__PROBLEM STATEMENT__:
If an entry holds a picture, leave that picture out; copy everything else exactly.

__AVAILABLE RECORDS__:
----
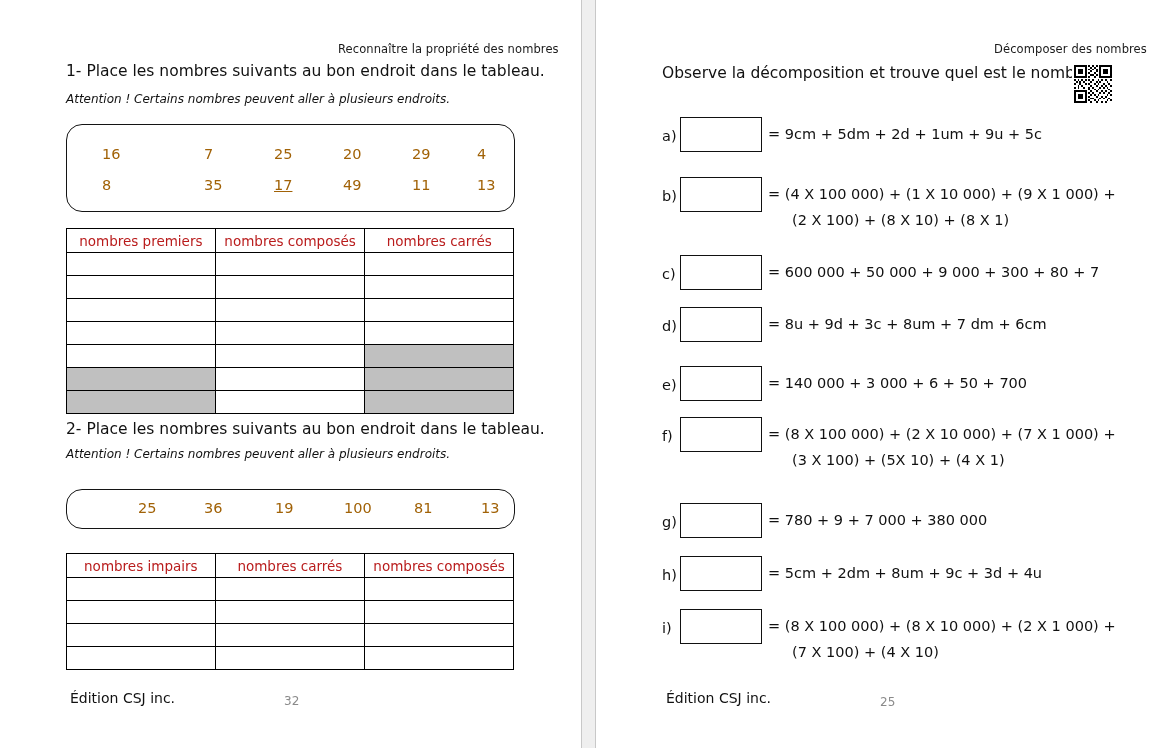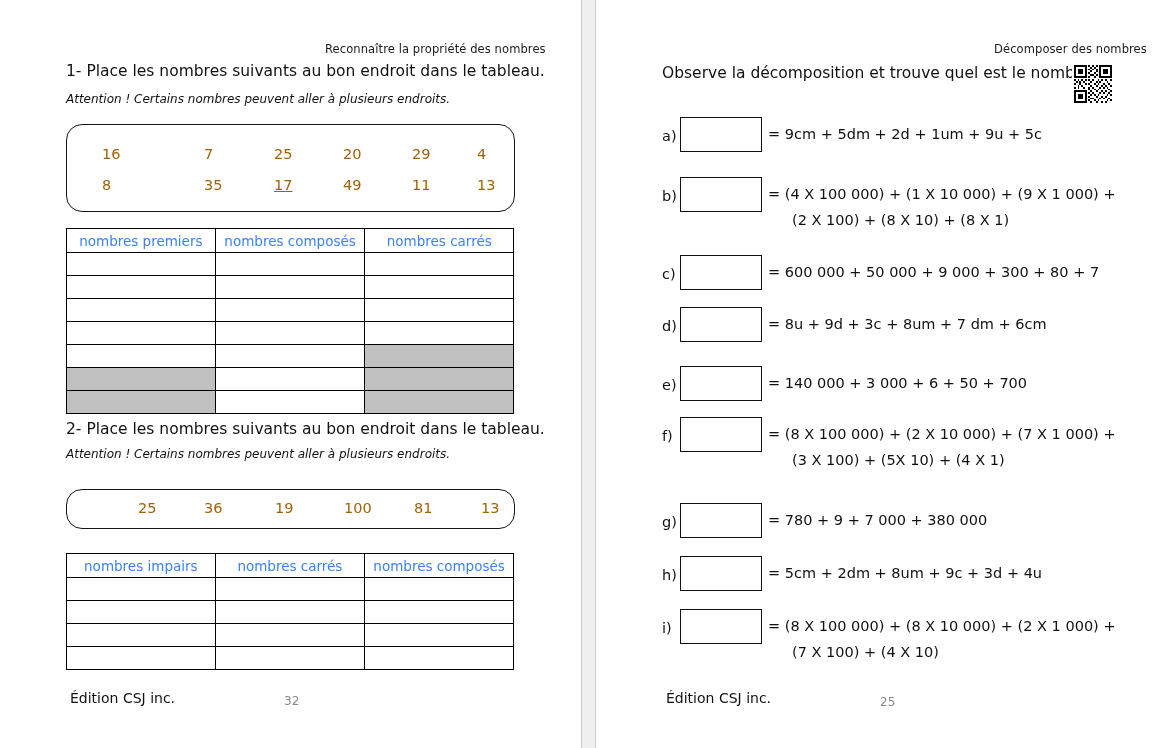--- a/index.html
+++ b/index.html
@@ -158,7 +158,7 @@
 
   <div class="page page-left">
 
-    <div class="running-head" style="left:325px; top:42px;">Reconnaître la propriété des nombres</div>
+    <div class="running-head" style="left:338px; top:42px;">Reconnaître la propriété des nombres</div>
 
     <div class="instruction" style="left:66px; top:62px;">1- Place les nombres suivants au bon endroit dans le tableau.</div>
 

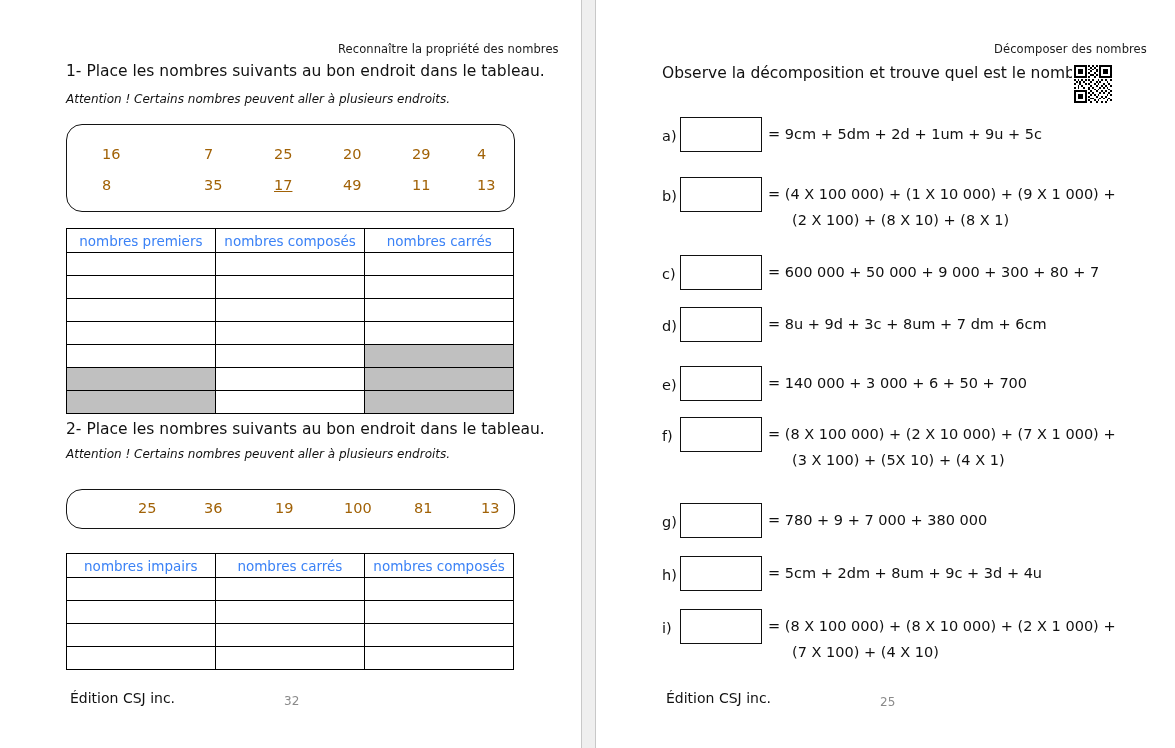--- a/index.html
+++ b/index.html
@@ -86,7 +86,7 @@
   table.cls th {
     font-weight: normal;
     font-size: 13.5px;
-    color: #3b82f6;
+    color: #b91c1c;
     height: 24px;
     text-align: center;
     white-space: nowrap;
----
__WRITTEN ANSWER__:
--- a/index.html
+++ b/index.html
@@ -158,7 +158,7 @@
 
   <div class="page page-left">
 
-    <div class="running-head" style="left:325px; top:42px;">Reconnaître la propriété des nombres</div>
+    <div class="running-head" style="left:338px; top:42px;">Reconnaître la propriété des nombres</div>
 
     <div class="instruction" style="left:66px; top:62px;">1- Place les nombres suivants au bon endroit dans le tableau.</div>
 

--- a/index.html
+++ b/index.html
@@ -86,7 +86,7 @@
   table.cls th {
     font-weight: normal;
     font-size: 13.5px;
-    color: #3b82f6;
+    color: #b91c1c;
     height: 24px;
     text-align: center;
     white-space: nowrap;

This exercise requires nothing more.